Uh we have a famous case called
Primitive Finance uh many years ago and
uh this was a great team building a very
novel derivatives product. fascinating
product and the key things that proved
critical there. Well, simply put, you
had a vulnerability that was impossible
to fix. There was no upgradability on
these contracts. There was nothing that
we could do. So, what were we supposed
to do? Well, we ended up finding three
solutions to that issue right here. We
we risked both the theft of all money in
all the derivatives pools. The team in
question was very talented, but these
were very difficult uh types of of of
exploits to deal with. and they risked
losing all their legitimacy. Even though
they built some really wonderful
technology that was meaningful, even
though they were a great team that had a
lot to offer the community, they
couldn't deal easily with the situation
at hand. And we ended up doing three
things that solved that problem.
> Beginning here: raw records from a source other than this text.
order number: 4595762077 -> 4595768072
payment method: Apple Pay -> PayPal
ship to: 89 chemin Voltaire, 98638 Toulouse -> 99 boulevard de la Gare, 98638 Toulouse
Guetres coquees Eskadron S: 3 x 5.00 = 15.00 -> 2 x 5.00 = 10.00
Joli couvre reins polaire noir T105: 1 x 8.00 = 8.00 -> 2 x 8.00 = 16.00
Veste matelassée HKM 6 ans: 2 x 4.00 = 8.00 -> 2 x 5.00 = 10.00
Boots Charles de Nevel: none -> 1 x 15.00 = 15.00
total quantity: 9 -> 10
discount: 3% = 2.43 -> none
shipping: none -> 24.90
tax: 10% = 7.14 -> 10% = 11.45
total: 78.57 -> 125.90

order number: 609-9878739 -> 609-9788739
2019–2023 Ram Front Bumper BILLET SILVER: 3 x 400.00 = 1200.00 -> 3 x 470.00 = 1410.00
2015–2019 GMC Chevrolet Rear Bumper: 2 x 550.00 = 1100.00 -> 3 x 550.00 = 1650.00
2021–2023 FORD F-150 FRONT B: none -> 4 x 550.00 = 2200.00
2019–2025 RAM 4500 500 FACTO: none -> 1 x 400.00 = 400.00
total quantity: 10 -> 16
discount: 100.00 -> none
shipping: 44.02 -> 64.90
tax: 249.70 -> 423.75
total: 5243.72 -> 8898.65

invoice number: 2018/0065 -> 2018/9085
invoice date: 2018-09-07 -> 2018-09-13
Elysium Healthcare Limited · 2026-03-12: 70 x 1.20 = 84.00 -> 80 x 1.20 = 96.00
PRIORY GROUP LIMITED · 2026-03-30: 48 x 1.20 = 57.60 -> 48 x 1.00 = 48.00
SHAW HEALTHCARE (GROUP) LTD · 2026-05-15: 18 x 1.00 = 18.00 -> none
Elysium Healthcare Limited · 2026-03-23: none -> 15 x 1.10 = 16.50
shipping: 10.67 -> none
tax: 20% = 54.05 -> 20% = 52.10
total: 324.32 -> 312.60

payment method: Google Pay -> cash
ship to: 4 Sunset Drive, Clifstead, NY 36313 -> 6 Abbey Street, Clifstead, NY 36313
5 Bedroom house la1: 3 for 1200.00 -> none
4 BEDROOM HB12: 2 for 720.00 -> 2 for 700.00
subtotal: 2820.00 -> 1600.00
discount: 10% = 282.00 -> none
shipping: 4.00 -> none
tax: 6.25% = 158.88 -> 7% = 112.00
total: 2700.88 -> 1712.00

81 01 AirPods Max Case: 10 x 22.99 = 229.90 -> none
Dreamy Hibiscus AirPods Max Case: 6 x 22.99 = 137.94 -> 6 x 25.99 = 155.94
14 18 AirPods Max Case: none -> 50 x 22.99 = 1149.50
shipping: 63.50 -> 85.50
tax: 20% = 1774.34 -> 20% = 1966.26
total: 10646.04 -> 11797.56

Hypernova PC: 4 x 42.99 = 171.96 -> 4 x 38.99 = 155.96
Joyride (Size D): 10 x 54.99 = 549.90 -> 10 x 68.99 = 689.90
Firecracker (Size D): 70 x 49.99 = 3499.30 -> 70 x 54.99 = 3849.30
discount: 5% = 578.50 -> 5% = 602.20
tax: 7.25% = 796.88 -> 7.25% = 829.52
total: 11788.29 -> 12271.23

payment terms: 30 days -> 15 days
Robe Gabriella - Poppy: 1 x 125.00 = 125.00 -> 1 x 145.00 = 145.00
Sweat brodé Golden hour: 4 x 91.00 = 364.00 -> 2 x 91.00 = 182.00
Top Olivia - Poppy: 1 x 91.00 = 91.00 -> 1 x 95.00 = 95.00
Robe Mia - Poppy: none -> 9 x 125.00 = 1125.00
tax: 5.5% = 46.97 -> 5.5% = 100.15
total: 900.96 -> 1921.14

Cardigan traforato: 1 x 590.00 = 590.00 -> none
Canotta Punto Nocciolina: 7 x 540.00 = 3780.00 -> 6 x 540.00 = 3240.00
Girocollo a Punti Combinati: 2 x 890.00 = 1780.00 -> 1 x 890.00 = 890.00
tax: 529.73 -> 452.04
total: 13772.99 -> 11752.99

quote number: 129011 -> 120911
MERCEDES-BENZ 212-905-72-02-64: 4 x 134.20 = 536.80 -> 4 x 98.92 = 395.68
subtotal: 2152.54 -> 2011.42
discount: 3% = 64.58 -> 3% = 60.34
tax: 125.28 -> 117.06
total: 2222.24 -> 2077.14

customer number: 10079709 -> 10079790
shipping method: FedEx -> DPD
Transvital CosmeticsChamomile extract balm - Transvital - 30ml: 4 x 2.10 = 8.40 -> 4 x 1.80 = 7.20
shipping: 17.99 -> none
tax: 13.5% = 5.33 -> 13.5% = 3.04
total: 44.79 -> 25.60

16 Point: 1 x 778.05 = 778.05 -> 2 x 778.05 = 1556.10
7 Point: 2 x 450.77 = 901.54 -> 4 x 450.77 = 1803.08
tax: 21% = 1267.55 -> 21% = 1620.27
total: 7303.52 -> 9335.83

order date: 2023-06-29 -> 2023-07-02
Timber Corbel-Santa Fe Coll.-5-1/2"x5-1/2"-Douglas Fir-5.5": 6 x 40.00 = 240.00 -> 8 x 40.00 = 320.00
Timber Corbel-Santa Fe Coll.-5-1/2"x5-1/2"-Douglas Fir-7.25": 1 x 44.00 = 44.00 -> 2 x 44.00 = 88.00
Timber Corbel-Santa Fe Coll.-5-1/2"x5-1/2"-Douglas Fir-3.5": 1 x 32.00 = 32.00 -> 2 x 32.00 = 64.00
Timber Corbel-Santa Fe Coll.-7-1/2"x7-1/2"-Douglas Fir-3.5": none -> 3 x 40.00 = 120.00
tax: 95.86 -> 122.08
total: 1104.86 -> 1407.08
Number
one, they invited trusted experts from
the security community that had worked
with them to help solve this issue.
Specifically, that was us at Immunifi,
yours truly, and our friends over at
DOP, who had done some audits with them.
Together, we were able to provide the
support that they needed to find the
exploits, arrange a fix, and execute it.
Second, that solution ended up needing a
white hat rescue where we had to hack
the funds ourselves from each and every
vulnerable pool. Pretty scary stuff, but
sometimes that's the right call. We did
that. We saved users millions upon
millions upon millions of dollars. Okay,
it was a great day, but that's what we
had to do at the end. That's an option
that you have. every situation will be
unique in particular, but you need to be
prioritizing what's best for users. And
finally, at the end of that whole
process, we didn't hide it. We didn't
pretend that it didn't happen. We could
have we could have lied about it. Like
the situation was such that most people
would not have known that there were
other compromised pools, but we didn't.
Instead, we went forward with
transparency and that ended up
preserving the trust and legitimacy of
primitive for another day. And they
ended up doing great things with that.
This is one example about how these
simple actions that you can take on the
comm side, on the operation side, on the
security side can end up making the big
difference. We executed this entire war
room playbook that I just described to
you here and it worked phenomenally. And
we've all done that now. Both me and
many other many other security experts
in the space have done so dozens and
dozens and dozens of times. So, this
really works you guys. This can really
get to you to the other side. Having
said that, I spend every day trying to
protect the space as much as I can. We
prevented tens of billions of dollars in
hacks. so far, but there's a lot more to
protect and I know there are more
questions on how to do this than what
I've covered here. This is very narrow.
So, thank you very much. And uh why
don't we bring it back and talk a little
bit about what else people need to know
about this and I'll try to answer the
questions as best I can.
>> All right. Yeah. Awesome. Awesome stuff,
Mitchell. Um I know you're a busy guy
being a CEO and all, but feel like you
could also double up as everyone's
favorite professor as well. Uh that was
that was great stuff. Seriously. Um,
yeah, I'll scan through our chat here
and make sure uh we we capture all of
the the questions and feedback. Um, I
see we have some from through our
channels
um and some internal as well. Uh, you
know, why don't we kick things off with
uh this is a good question. you ever,
you know, with all of this with with all
of these war rooms and um, you know,
exploits that are going on, do you ever
consult with teams just to run dry
tabletop exercises involving uh, threat
or exploit response? Um, and and at what
cadence or how often should teams be
conducting these rehearsals internally?
>> Sure. Absolutely. Absolutely. We do so.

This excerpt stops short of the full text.